(INSTRUCTIONS FOR THE TASK): Please tally how many lines in the entries below include the word "align", giving only the number.

(DATA SHOWN):
========
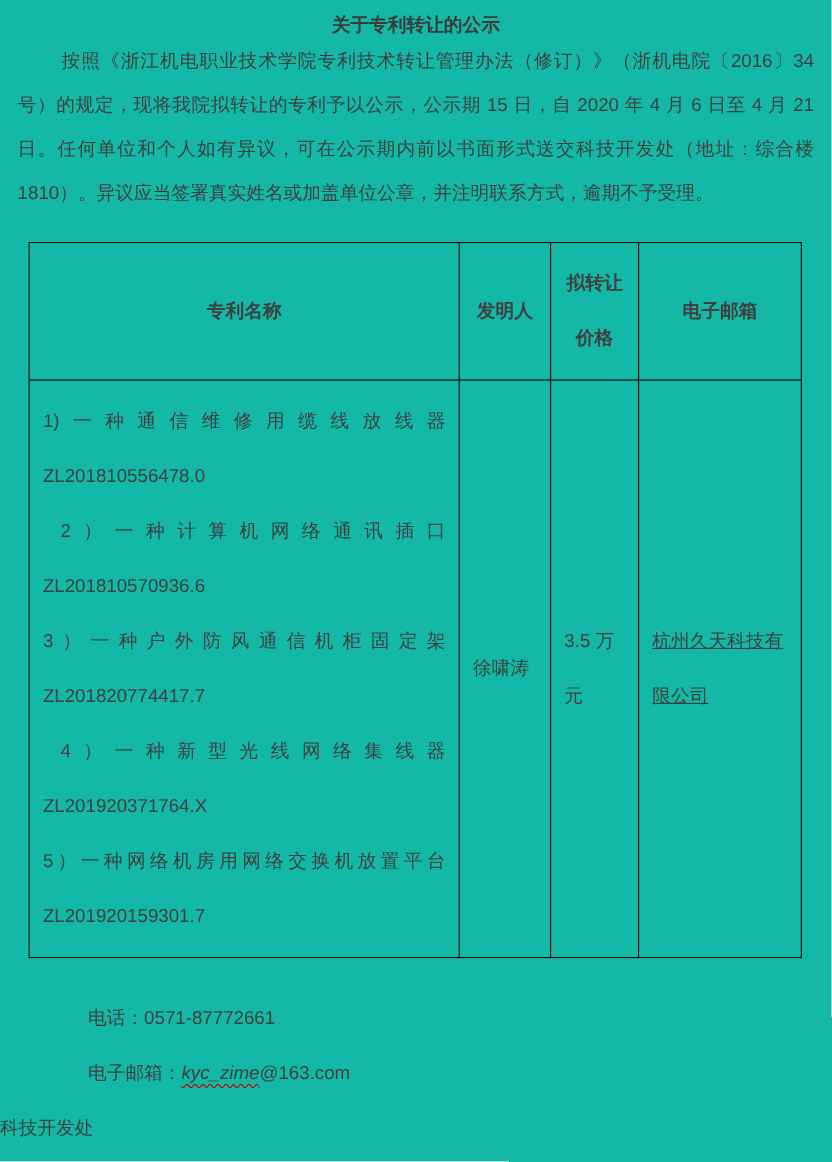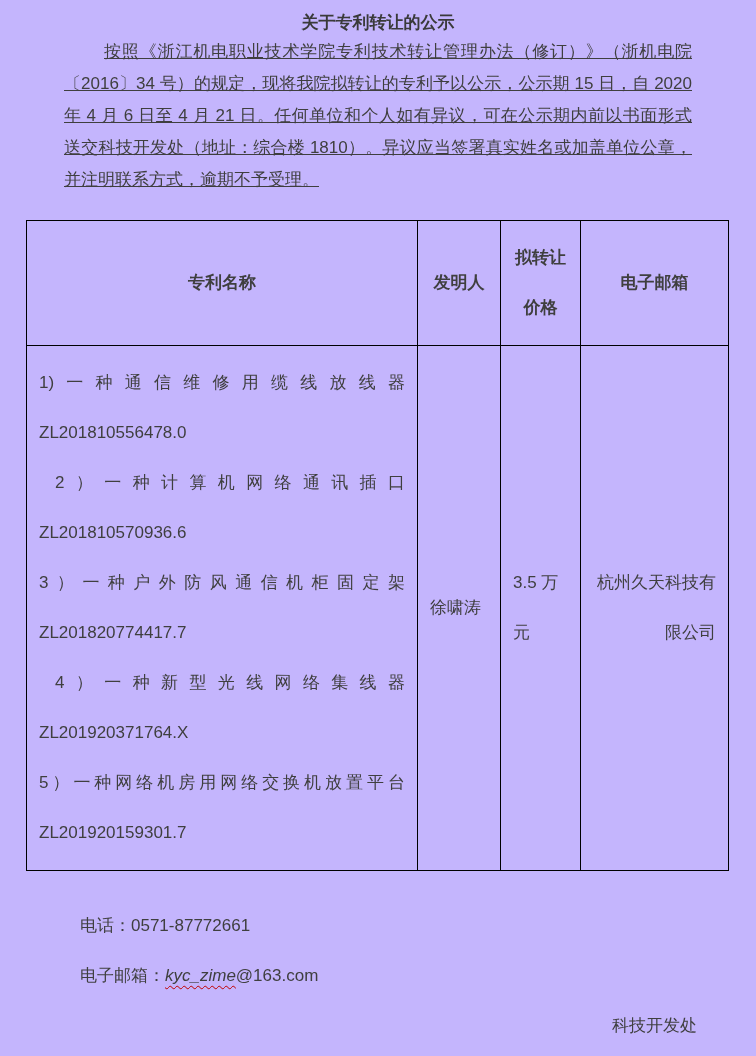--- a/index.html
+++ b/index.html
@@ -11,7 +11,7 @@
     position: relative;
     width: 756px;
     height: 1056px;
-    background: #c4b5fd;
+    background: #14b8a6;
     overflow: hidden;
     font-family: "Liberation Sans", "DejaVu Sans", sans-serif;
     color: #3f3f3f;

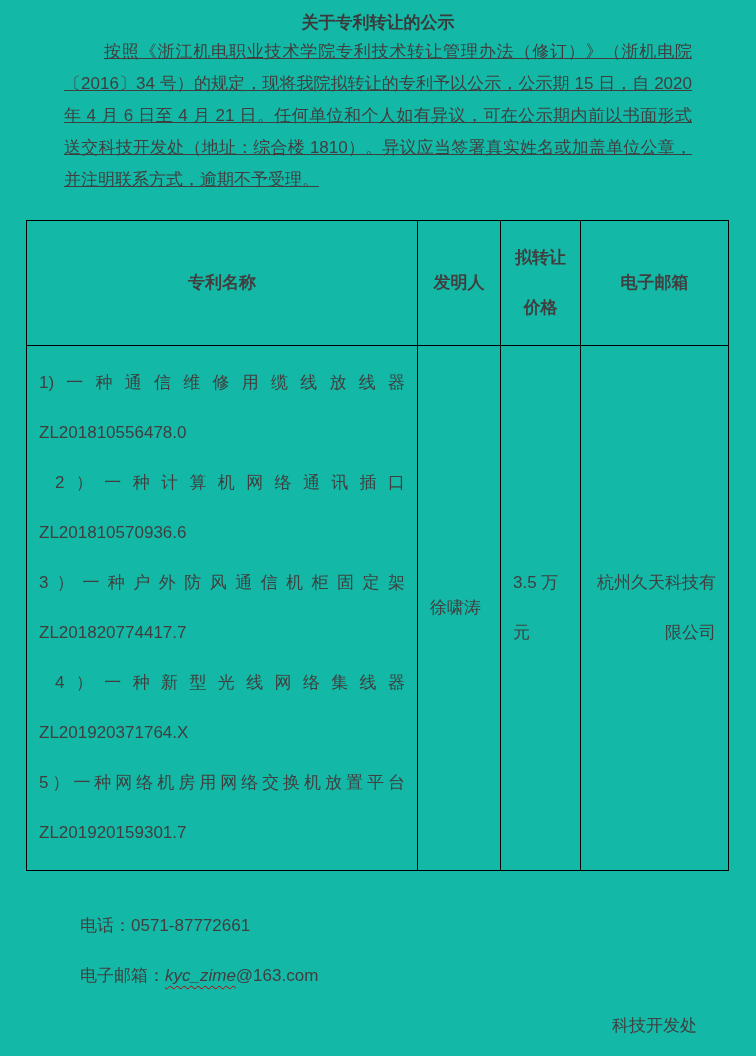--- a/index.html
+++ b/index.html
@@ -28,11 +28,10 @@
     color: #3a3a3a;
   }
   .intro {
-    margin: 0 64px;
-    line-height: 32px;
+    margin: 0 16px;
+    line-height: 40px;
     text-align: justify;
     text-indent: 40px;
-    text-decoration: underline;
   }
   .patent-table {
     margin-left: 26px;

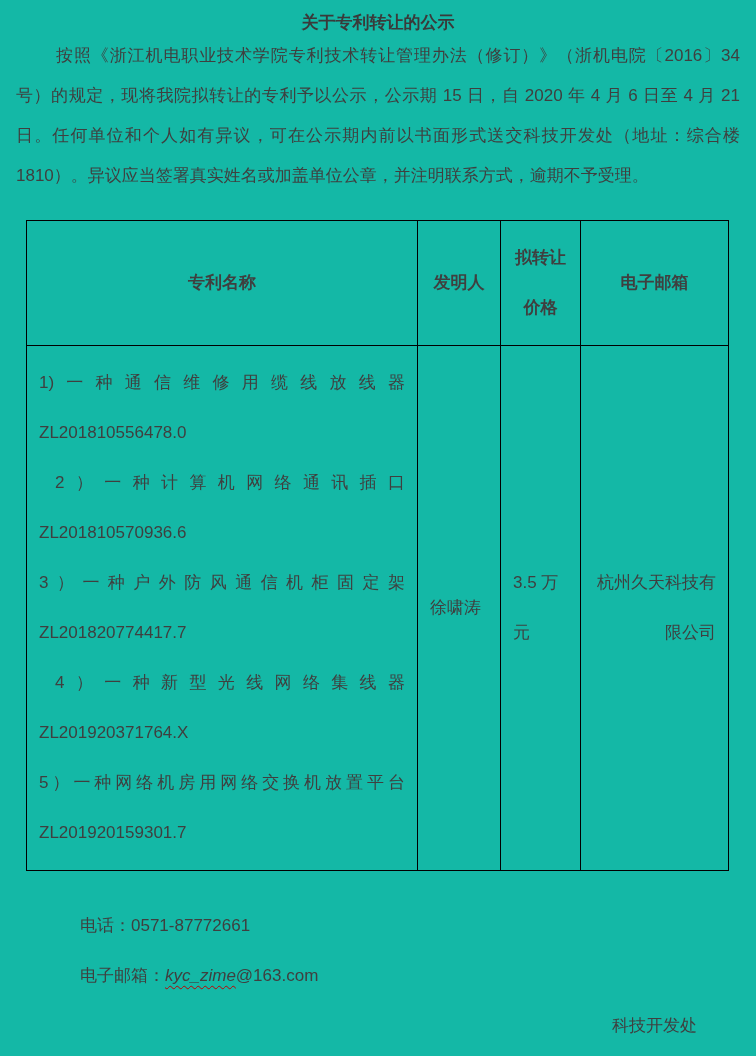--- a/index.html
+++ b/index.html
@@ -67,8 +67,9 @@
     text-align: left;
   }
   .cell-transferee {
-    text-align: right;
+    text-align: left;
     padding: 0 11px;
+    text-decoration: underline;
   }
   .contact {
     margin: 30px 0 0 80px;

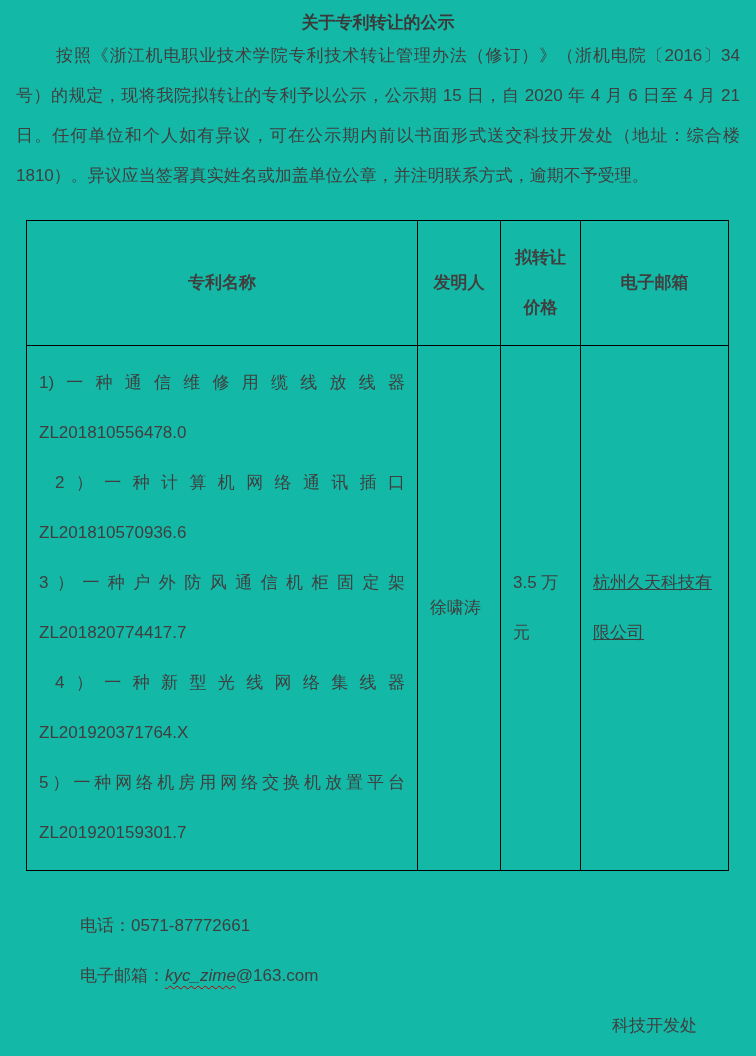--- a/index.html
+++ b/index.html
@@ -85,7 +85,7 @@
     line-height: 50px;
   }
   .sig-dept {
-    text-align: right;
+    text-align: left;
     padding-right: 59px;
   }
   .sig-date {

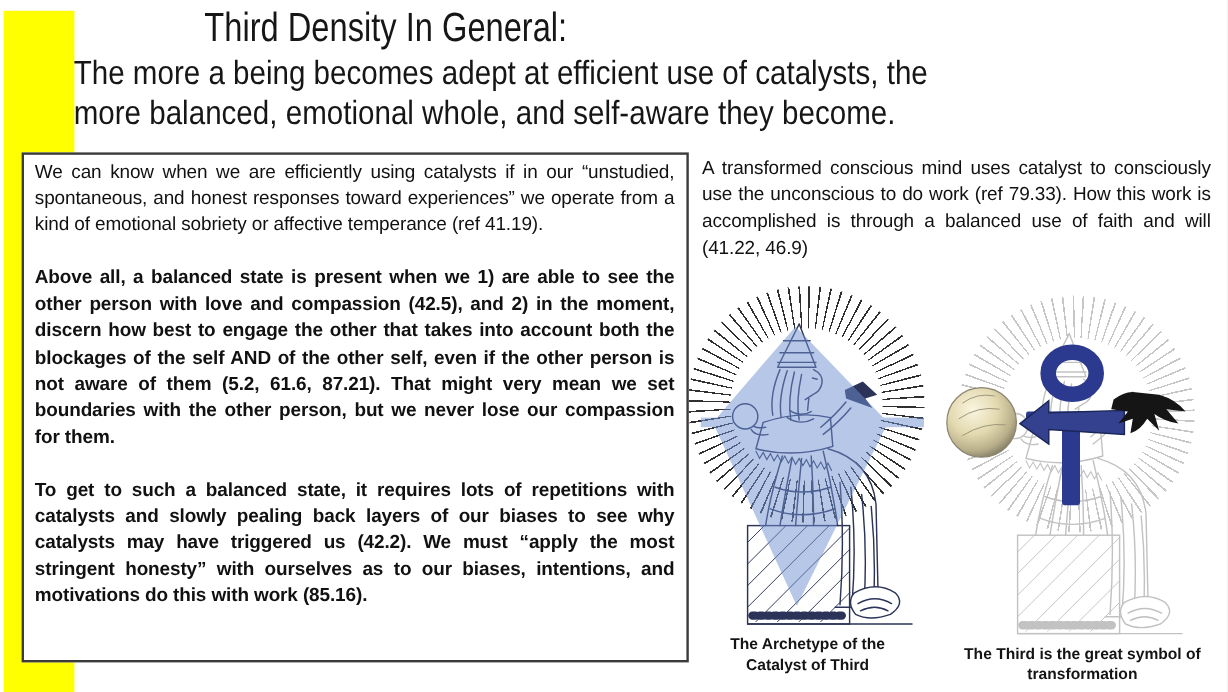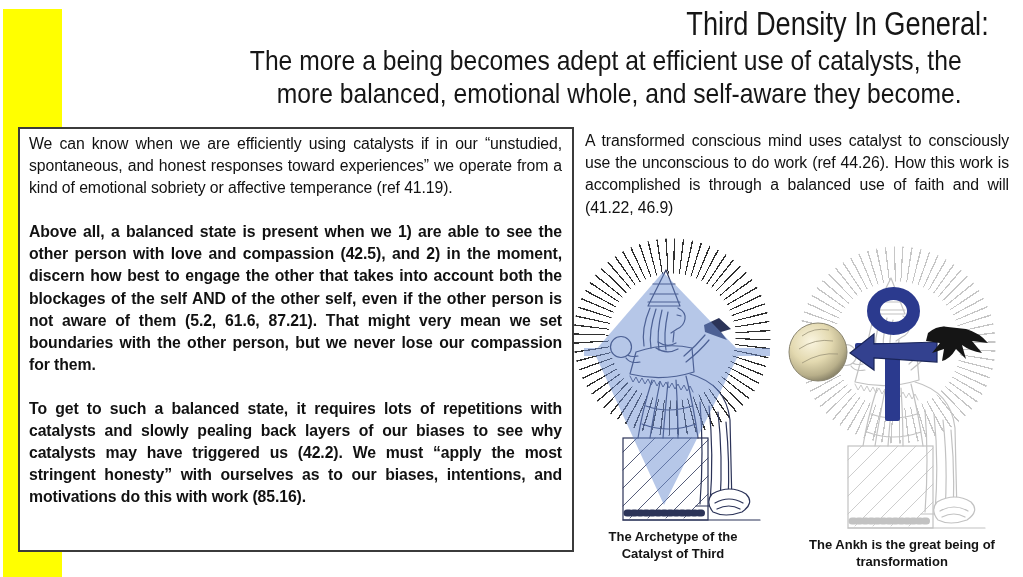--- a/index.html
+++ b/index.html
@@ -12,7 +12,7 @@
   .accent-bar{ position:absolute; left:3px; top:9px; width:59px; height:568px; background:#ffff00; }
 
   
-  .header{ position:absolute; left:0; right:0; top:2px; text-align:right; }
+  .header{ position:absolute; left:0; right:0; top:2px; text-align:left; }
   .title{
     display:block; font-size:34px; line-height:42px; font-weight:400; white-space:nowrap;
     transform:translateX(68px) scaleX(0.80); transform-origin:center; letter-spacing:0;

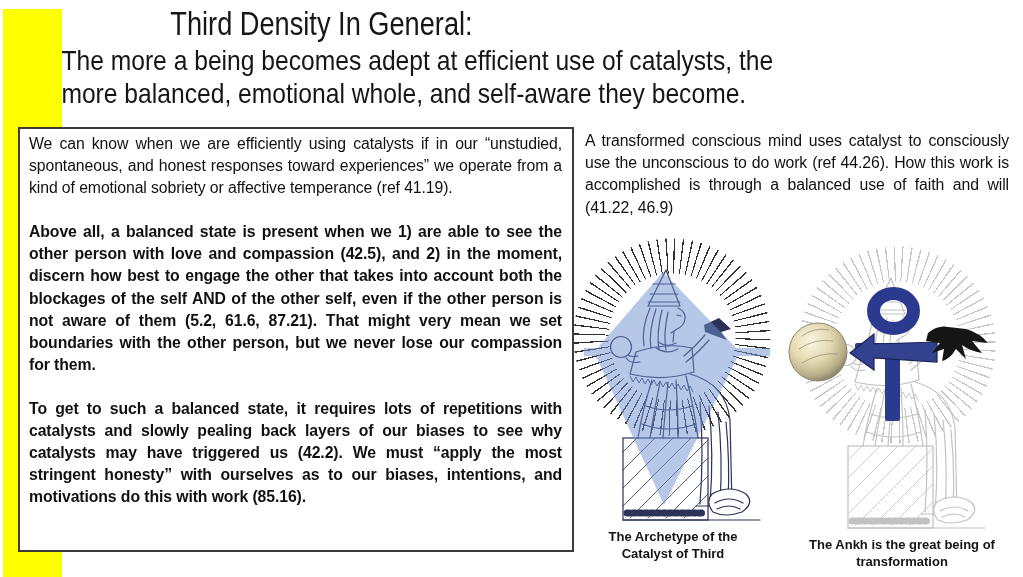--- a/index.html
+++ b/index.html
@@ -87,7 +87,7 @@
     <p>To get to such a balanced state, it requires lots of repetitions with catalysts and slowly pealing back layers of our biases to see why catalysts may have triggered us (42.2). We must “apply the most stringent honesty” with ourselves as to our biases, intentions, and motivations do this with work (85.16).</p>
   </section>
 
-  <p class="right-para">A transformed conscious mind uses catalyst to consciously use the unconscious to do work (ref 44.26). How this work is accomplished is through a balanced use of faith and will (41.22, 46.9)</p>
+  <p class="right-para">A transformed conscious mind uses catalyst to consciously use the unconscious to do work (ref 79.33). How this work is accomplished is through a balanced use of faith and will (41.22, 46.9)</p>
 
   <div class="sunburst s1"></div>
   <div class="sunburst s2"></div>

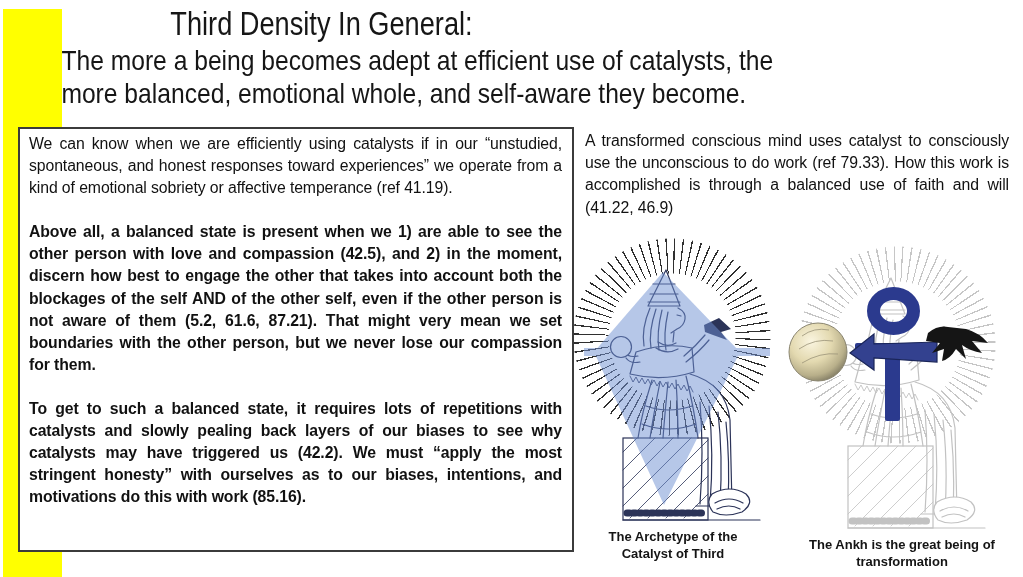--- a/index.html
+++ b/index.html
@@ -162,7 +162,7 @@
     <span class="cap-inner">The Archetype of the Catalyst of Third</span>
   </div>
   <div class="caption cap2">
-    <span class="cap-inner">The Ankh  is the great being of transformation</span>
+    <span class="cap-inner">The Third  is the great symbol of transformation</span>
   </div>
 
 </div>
========
(EXERCISE RESULT): 8